Ummu Salama, yang sebelumnya menyimak dengan saksama penuturan suaminya, lantas tersenyum dan menjernihkan hati beliau bahwa para pengikutnya itu hanya cemas dan sedih dengan pakta perjanjian. Mereka berpikir bahwa persyaratan perjanjian Hudaibiyah tidaklah adil bagi umat Islam (persis hal ini, saya juga langsung terngiang pakta gencatan antara Hamas dengan Israel, di mana Zionis Israel kerap mengingkari). 

Hanya saja, awal memasuki bahtera sang Nabi, tebersit perasaan tidak yakin pada diri Hindun. “Wahai Rasulullah, orang sepertiku tidak layak untukmu. Usiaku sudah melewati batas pernikahan, tak mungkin lagi aku mempunyai keturunan. Aku perempuan pencemburu. Aku juga mempunyai anak-anak masih kecil.”  

Tetapi, Baginda Rasul bisa meyakinkannya bahwa usia tak menghalangi untuk istiqomah menjadi pribadi yang bermartabat. Terkait rasa cemburu adalah wajar, dan Tuhan akan menyembuhkannya, yang akhirnya memang Ummu Salama menjadi seorang istri yang semakin matang di bilik cinta Baginda Muhammad. 

Sang Baginda menunjukkan bahwa ajaran yang dibawanya sangat menghormati perempuan. “Sesungguhnya kaum perempuan adalah sepadan dengan kaum lelaki.” Sabda beliau.

Dan memang, dalam biduk rumah tangga beliau, kita baca betapa Baginda Muhammad sangat menghormati perempuan, sampai-sampai tangannya pun tak pernah melayang ke muka atau anggota badan lainnya. Sayyida Aisya bersaksi, “Rasulullah sama sekali tidak pernah memukul dengan tangannya, baik terhadap perempuan ataupun pelayannya.”

Hal ini berbalik dengan kebiasaan para suami, entah dulu entah sekarang, yang gampang memukuli istri-istri mereka tanpa berpikir dua kali. 

Alhasil, Ummu Salama—yang sebelumnya menikah dengan Abu Salamah (Abdullah) bin Abdul Asad al-Makhzumi, memiliki empat anak, yakni Umar, Salamah, Durrah, dan Zainab, bahkan Zainab ini masih menyusu—menghuni di salah satu bilik-bilik istri Nabi setelah Perang Uhud.
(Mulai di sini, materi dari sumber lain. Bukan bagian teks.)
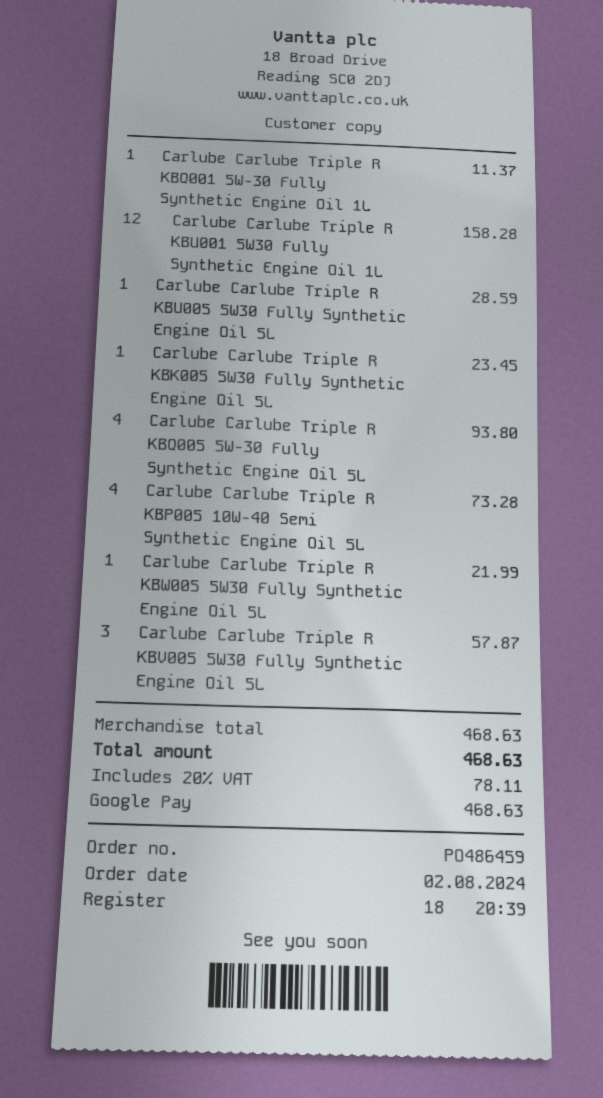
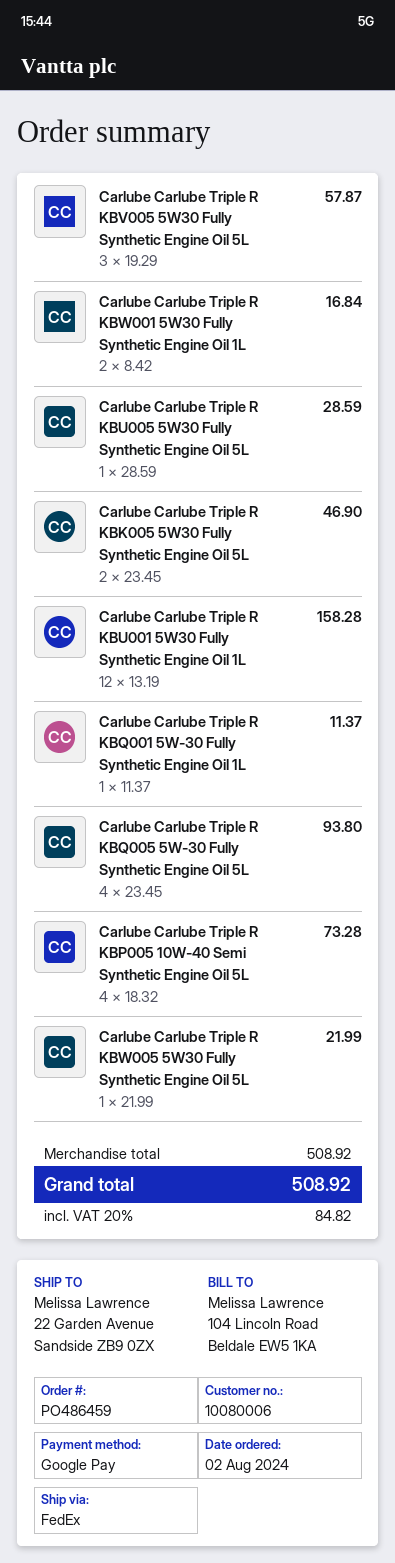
Carlube Carlube Triple R KBK005 5W30 Fully Synthetic Engine Oil 5L: 1 for 23.45 -> 2 for 46.90
Carlube Carlube Triple R KBW001 5W30 Fully Synthetic Engine Oil 1L: none -> 2 for 16.84
subtotal: 468.63 -> 508.92
tax: 20% = 78.11 -> 20% = 84.82
total: 468.63 -> 508.92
Baginda Nabi menikahi Ummu Salama karena ingin mengobati hatinya setelah ditinggal gugur suaminya akibat luka parah saat Perang Uhud. 

Ummu Salama tinggal bersama Nabi dengan agung dan terhormat. Luka hatinya terobati, dan ia mendapat curahan cinta yang lembut dari seorang suami sejati. Ia pun hidup tenang beserta putra-putri kandungnya bersama beliau.
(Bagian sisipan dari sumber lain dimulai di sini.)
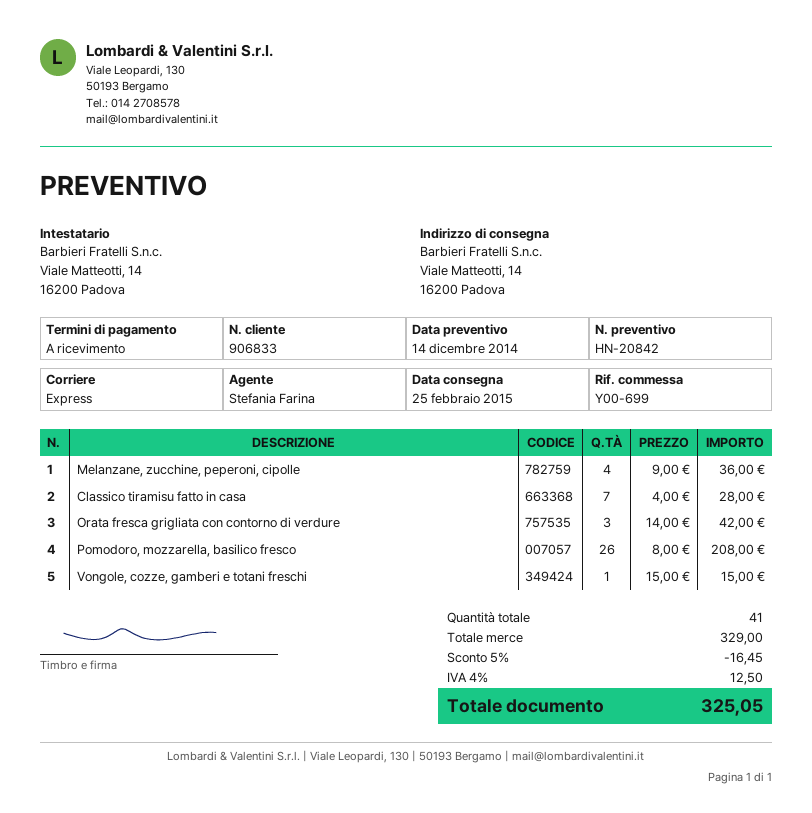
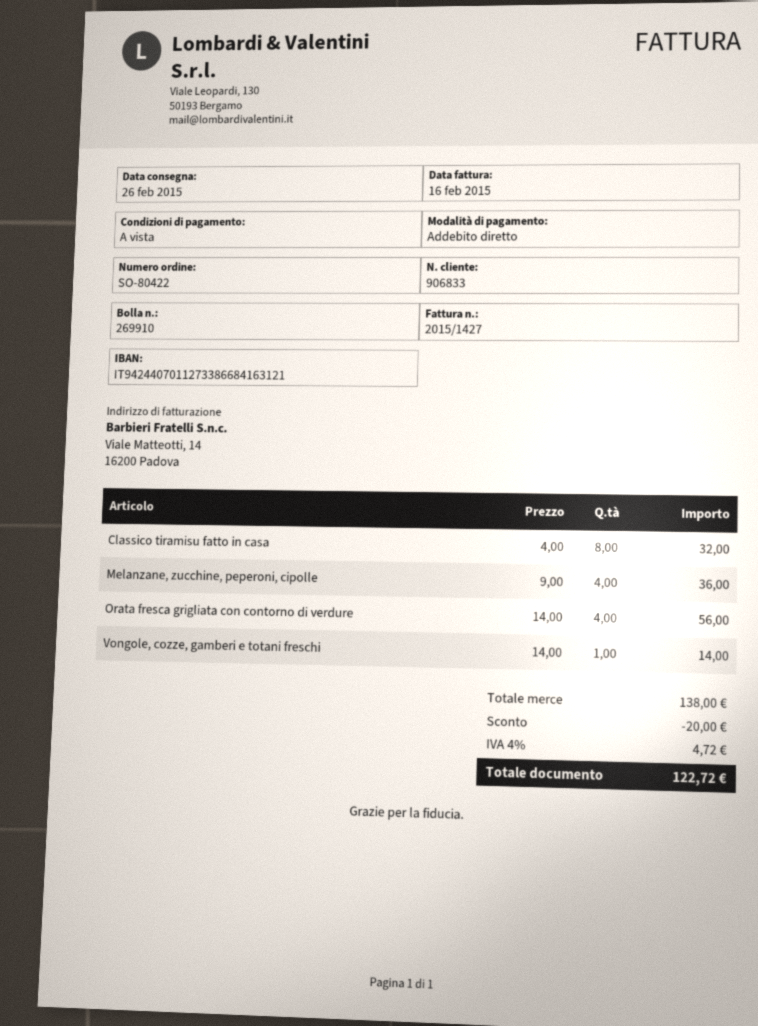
delivery date: 2015-02-25 -> 2015-02-26
Classico tiramisu fatto in casa: 7 x 4.00 = 28.00 -> 8 x 4.00 = 32.00
Orata fresca grigliata con contorno di verdure: 3 x 14.00 = 42.00 -> 4 x 14.00 = 56.00
Pomodoro, mozzarella, basilico fresco: 26 x 8.00 = 208.00 -> none
Vongole, cozze, gamberi e totani freschi: 1 x 15.00 = 15.00 -> 1 x 14.00 = 14.00
subtotal: 329.00 -> 138.00
discount: 16.45 -> 20.00
tax: 4% = 12.50 -> 4% = 4.72
total: 325.05 -> 122.72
Sungguh, Ummu Salama ini cepat beradaptasi dengan kehidupan keluarga Nabi. Ia seakan bisa menggantikan posisi Khadija. Betapa Ummu Salama ternyata bisa dan sangat dekat dengan Fathima yang telah dinikahkan dengan Ali sekembali dari Perang Badar. Kelak, ia pun dekat dengan Hasan dan Husain. 

Lebih dari itu, Ummu Salama segera menjadi juru bicara bagi para perempuan Madinah, termasuk kelak ketika istri-istri Baginda Muhammad tengah gusar, mereka berkumpul di bilik Ummu Salama. 

Para perempuan Madinah itu bertanya, dan Ummu Salama membawa pertanyaan kepada suaminya. Pun, tatkala istri-istri sang Baginda mendesak Ummu Salama agar menyampaikan kepada Nabi soal pemberian hadiah para sahabat yang ditepatkan waktu bergilir Nabi hanya di rumah Aisya.  

Para istri memprotes via Ummu Salama. Tapi jelas bukan soal pengharapan akan hadiah, mereka hanya tak ingin Aisya diperlakukan istimewa. Lagi-lagi, Ummu Salama yang jadi penengah para istri, yang jadi juru bicara. Dan Ummu Salama menyampaikan keberatan mereka kepada sang tercinta, Baginda Muhammad.

Demikian, Ummu Salama adalah istri Baginda Nabi yang wafat paling akhir, 59 H.